Re: [RFC 0/3] iommu: Reserved regions for IOVAs beyond dma_mask and iommu aperture

From: Auger Eric
Date: Tue Sep 29 2020 - 03:18:39 EST


Hi all,

[also correcting some outdated email addresses + adding Lorenzo in cc]

On 9/29/20 12:42 AM, Alex Williamson wrote:
> On Mon, 28 Sep 2020 21:50:34 +0200
> Eric Auger <eric.auger@xxxxxxxxxx> wrote:
>
>> VFIO currently exposes the usable IOVA regions through the
>> VFIO_IOMMU_GET_INFO ioctl / VFIO_IOMMU_TYPE1_INFO_CAP_IOVA_RANGE
>> capability. However it fails to take into account the dma_mask
>> of the devices within the container. The top limit currently is
>> defined by the iommu aperture.
>
> I think that dma_mask is traditionally a DMA API interface for a device
> driver to indicate to the DMA layer which mappings are accessible to the
> device. On the other hand, vfio makes use of the IOMMU API where the
> driver is in userspace. That userspace driver has full control of the
> IOVA range of the device, therefore dma_mask is mostly irrelevant to
> vfio. I think the issue you're trying to tackle is that the IORT code
> is making use of the dma_mask to try to describe a DMA address
> limitation imposed by the PCI root bus, living between the endpoint
> device and the IOMMU. Therefore, if the IORT code is exposing a
> topology or system imposed device limitation, this seems much more akin
> to something like an MSI reserved range, where it's not necessarily the
> device or the IOMMU with the limitation, but something that sits
> between them.

First I think I failed to explain the context. I worked on NVMe
passthrough on ARM. The QEMU NVMe backend uses VFIO to program the
physical device. The IOVA allocator there currently uses an IOVA range
within [0x10000, 1ULL << 39]. This IOVA layout rather is arbitrary if I
understand correctly. I noticed we rapidly get some VFIO MAP DMA
failures because the allocated IOVA collide with the ARM MSI reserved
IOVA window [0x8000000, 0x8100000]. Since 9b77e5c79840 ("vfio/type1:
Check reserved region conflict and update iova list"), such VFIO MAP DMA
attempts to map IOVAs belonging to host reserved IOVA windows fail. So,
by using the VFIO_IOMMU_GET_INFO ioctl /
VFIO_IOMMU_TYPE1_INFO_CAP_IOVA_RANGE I can change the IOVA allocator to
avoid allocating within this range and others. While working on this, I
tried to automatically compute the min/max IOVAs and change the
arbitrary [0x10000, 1ULL << 39]. My SMMUv2 supports up to 48b so
naturally the max IOVA was computed as 1ULL << 48. The QEMU NVMe backend
allocates at the bottom and at the top of the range. I noticed the use
case was not working as soon as the top IOVA was more than 1ULL << 42.
And then we noticed the dma_mask was set to 42 by using
cat /sys/bus/pci/devices/0005:01:00.0/dma_mask_bits. So my
interpretation is the dma_mask was somehow containing the info the
device couldn't handle IOVAs beyond a certain limit.
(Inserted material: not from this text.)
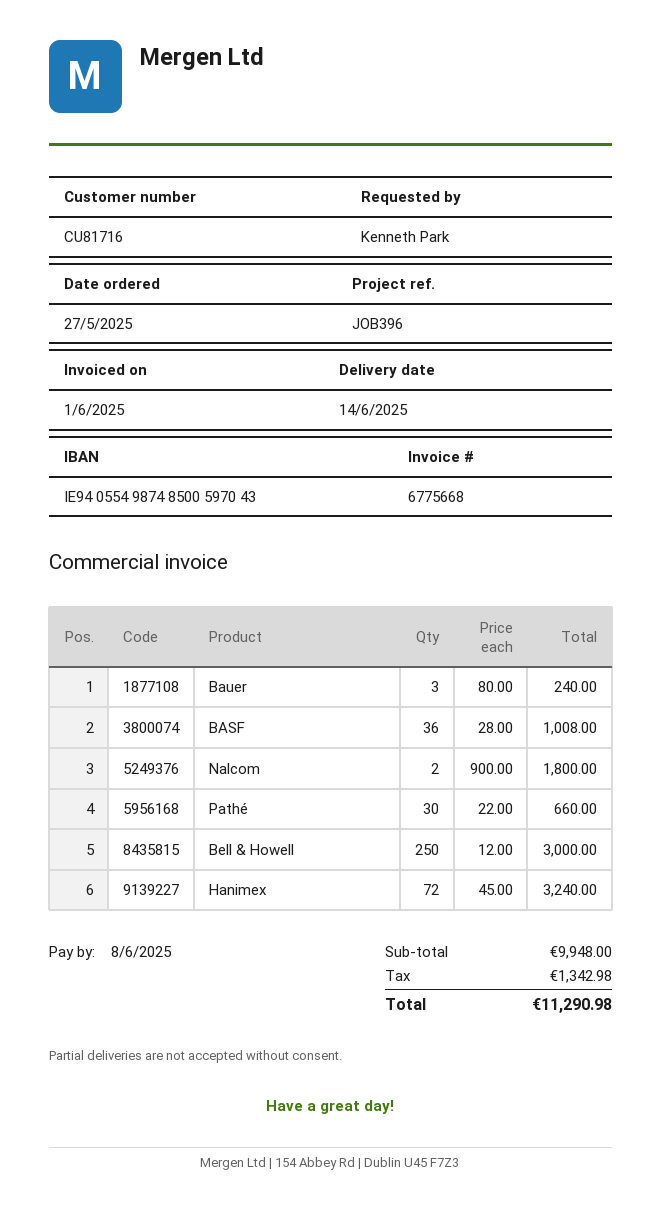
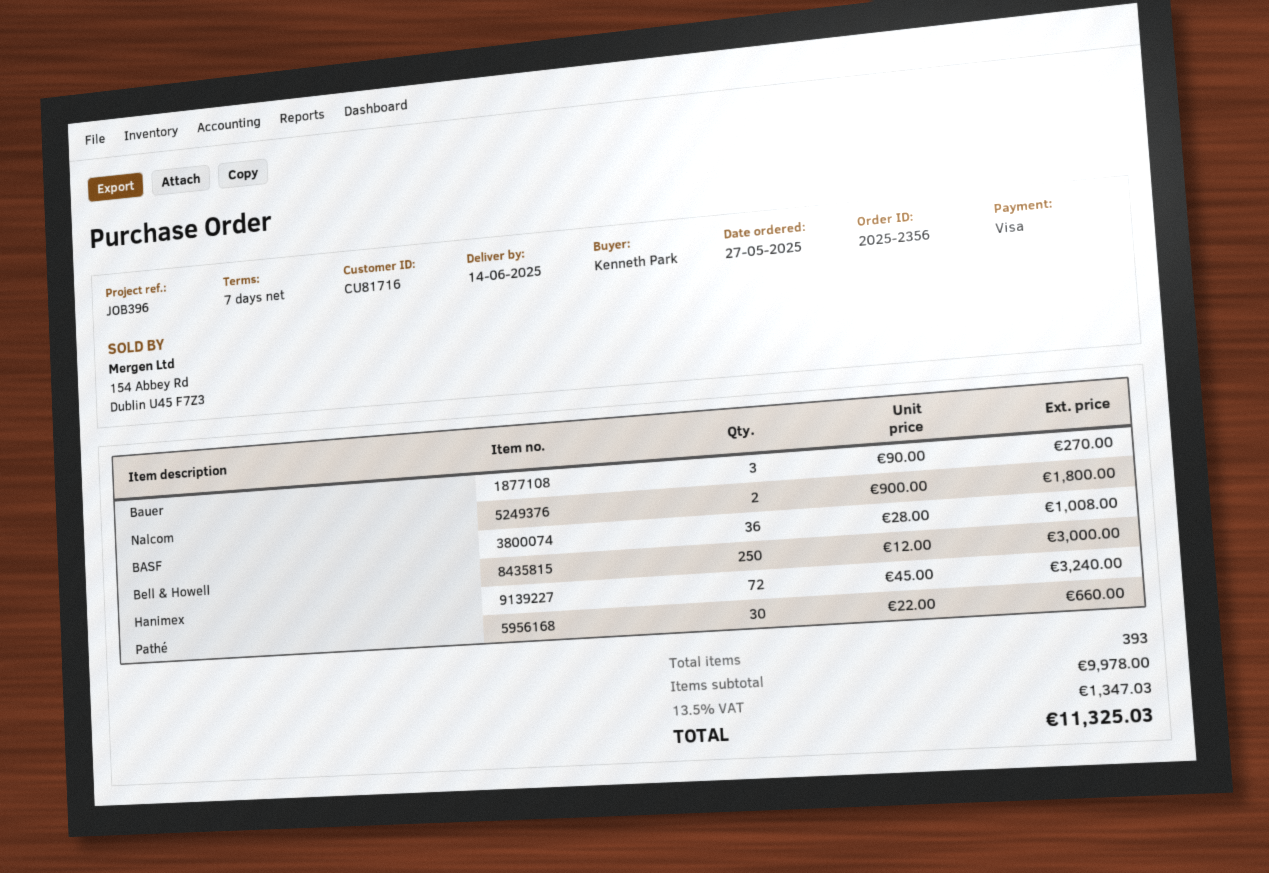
Bauer: 3 x 80.00 = 240.00 -> 3 x 90.00 = 270.00
subtotal: 9948.00 -> 9978.00
tax: 1342.98 -> 1347.03
total: 11290.98 -> 11325.03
In my case the 42b limit is computed in iort_dma_setup() by
acpi_dma_get_range(dev, &dmaaddr, &offset, &size);

Referring to the comment, it does "Evaluate DMA regions and return
respectively DMA region start, offset and size in dma_addr, offset and
size on parsing success". This parses the ACPI table, looking for ACPI
companions with _DMA methods.

But as Alex mentioned, the IORT also allows to define limits on "the
number of address bits, starting from the least significant bit that can
be generated by a device when it accesses memory". See Named component
node.Device Memory Address Size limit or PCI root complex node. Memory
address size limit.

ret = acpi_dma_get_range(dev, &dmaaddr, &offset, &size);
if (ret == -ENODEV)
ret = dev_is_pci(dev) ? rc_dma_get_range(dev, &size)
: nc_dma_get_range(dev, &size);

So eventually those info collected from the ACPI tables which do impact
the usable IOVA range seem to be stored in the dma_mask, hence that
proposal.

>
>> So, for instance, if the IOMMU supports up to 48bits, it may give
>> the impression the max IOVA is 48b while a device may have a
>> dma_mask of 42b. So this API cannot really be used to compute
>> the max usable IOVA.
>>
>> This patch removes the IOVA region beyond the dma_mask's.
>
> Rather it adds a reserved region accounting for the range above the
> device's dma_mask.

Yep. It adds new reserved regions in
/sys/kernel/iommu_groups/<n>/reserved_regions and remove those from the
usable regions exposed by VFIO GET_INFO.

I don't think the IOMMU API should be consuming
> dma_mask like this though. For example, what happens in
> pci_dma_configure() when there are no OF or ACPI DMA restrictions?
My guess was that the dma_mask was set to the max range but I did not
test it.
It
> appears to me that the dma_mask from whatever previous driver had the
> device carries over to the new driver. That's generally ok for the DMA
> API because a driver is required to set the device's DMA mask. It
> doesn't make sense however to blindly consume that dma_mask and export
> it via an IOMMU API. For example I would expect to see different
> results depending on whether a host driver has been bound to a device.
> It seems the correct IOMMU API approach would be for the IORT code to
> specifically register reserved ranges for the device.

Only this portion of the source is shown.